Estabelecimento Penal Feminino Irmã Irma Zorzi, em Campo Grande. — Foto: Renata Fontoura/g1 MS
O estudo também destaca que a necessidade econômica é um motivo por traz das mulheres cometerem crimes.
“O envolvimento amoroso e sexual veio só depois, e o número de resposta relacionadas a isso foi bem menos do que a necessidade econômica. O que já cai por terra os estereótipos de que as mulheres cometem crimes porque estão envolvidas sexualmente ou amorosamente com alguém que pratica o delito.

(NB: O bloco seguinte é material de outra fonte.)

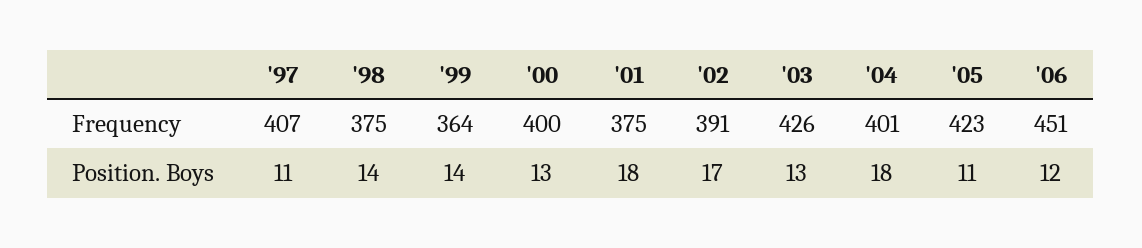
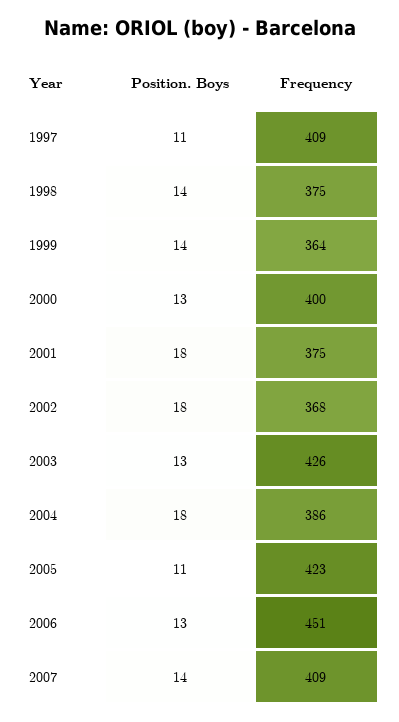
'97, Frequency: 407 -> 409
'02, Frequency: 391 -> 368
'04, Frequency: 401 -> 386
'02, Position. Boys: 17 -> 18
'06, Position. Boys: 12 -> 13
2007, Position. Boys: none -> 14
2007, Frequency: none -> 409

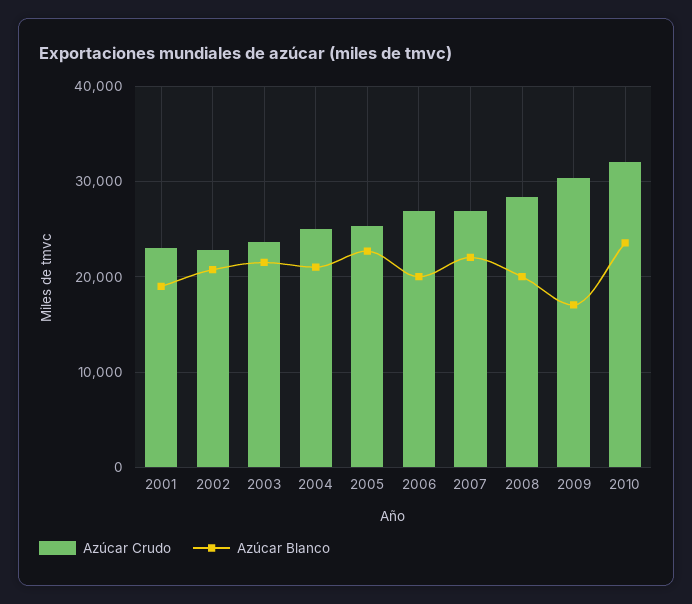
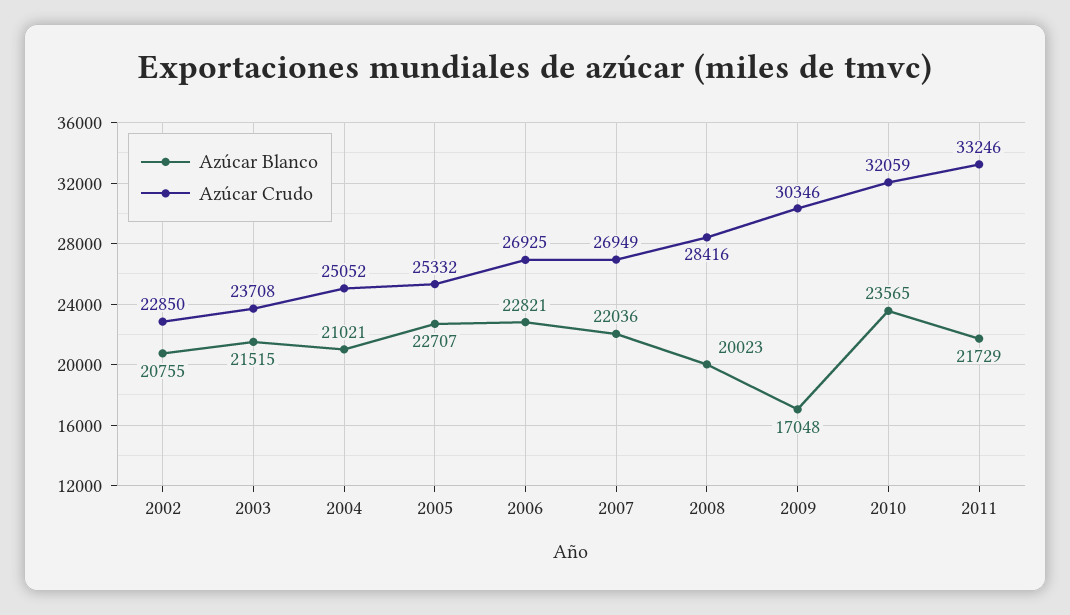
Azúcar Crudo, 2001: 23000 -> none
Azúcar Blanco, 2001: 19000 -> none
Azúcar Blanco, 2006: 20000 -> 22821
Azúcar Blanco, 2011: none -> 21729
Azúcar Crudo, 2011: none -> 33246

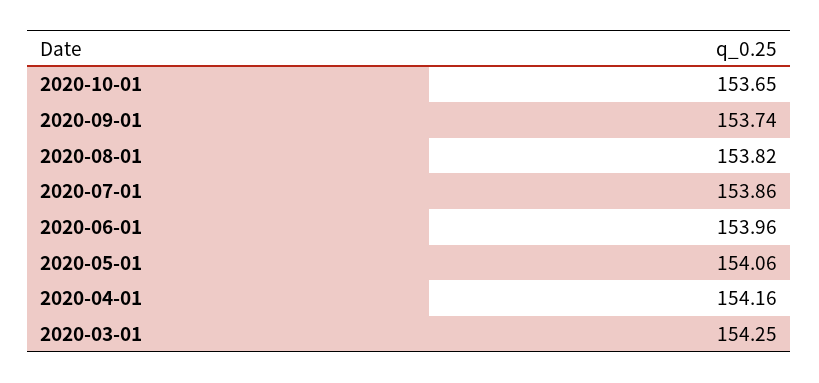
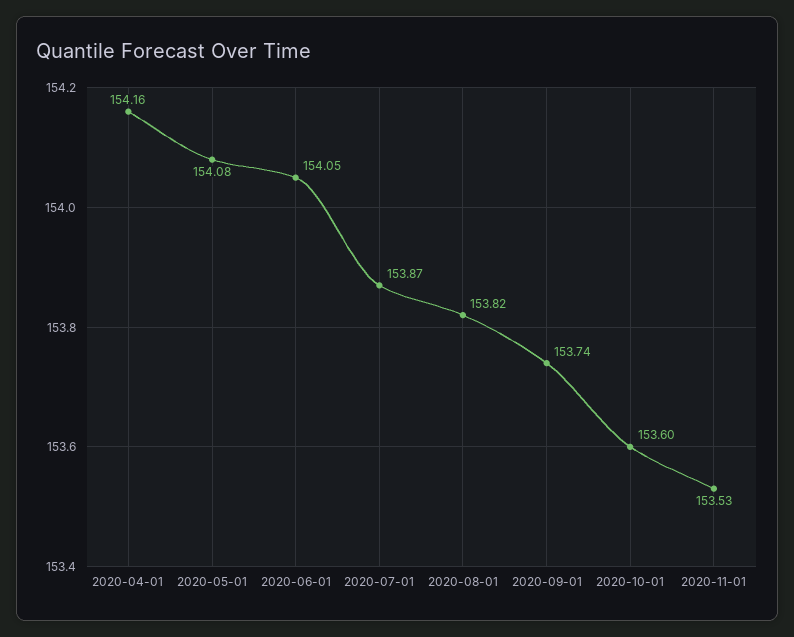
2020-10-01: 153.65 -> 153.6
2020-07-01: 153.86 -> 153.87
2020-06-01: 153.96 -> 154.05
2020-05-01: 154.06 -> 154.08
2020-03-01: 154.25 -> none
2020-11-01: none -> 153.53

E a grande maioria encarcerada é em razão dos crimes relacionados às drogas”, pontua a defensora pública.
“Nos chamou também muita atenção, e isso nos tocou bastante, que mais da metade das entrevistadas tiveram seu primeiro filho entre 11 a 17 anos. Isso, e depois a gente precisa aprofundar melhor, é claro, o forte indício de que os filhos são fruto de violência sexual”, revela Dominato.
Sobre isso, a assistente social do Nudem, Elaine França, questiona a respeito do futuro das meninas adolescentes. “Quais as oportunidades de vida que elas vão ter? É evidente a vulnerabilidade que essas famílias enfrentaram. A primeira consequência de uma gravidez precoce é sem dúvida nenhuma o abandono escolar”, revela.
No diagnóstico, há um grande número de mulheres que foram violentadas ao longo de sua vida: 30% das presas já sofreram violência, ou abuso sexual, na infância e na adolescência. “E mais da metade sofreu violência doméstica antes de ser presa”, afirma a defensora pública.
“Também observamos a violência obstétrica. Dentre elas, 18 tinham tido filhos no presídio. Dessas, apenas três tiveram uma oportunidade de ter uma acompanhante na hora do parto. Para as demais, ou foi negado, ou nem tiveram acesso a informação que tinham direito de ter um (a) acompanhante”, declara assistente social do Nudem, Elaine França.
Líder do lar
Durante o estudo, 90% das internas declararam ser a grande responsável economicamente pelos próprias dependentes, ou seja, eram elas que sustentavam os filhos.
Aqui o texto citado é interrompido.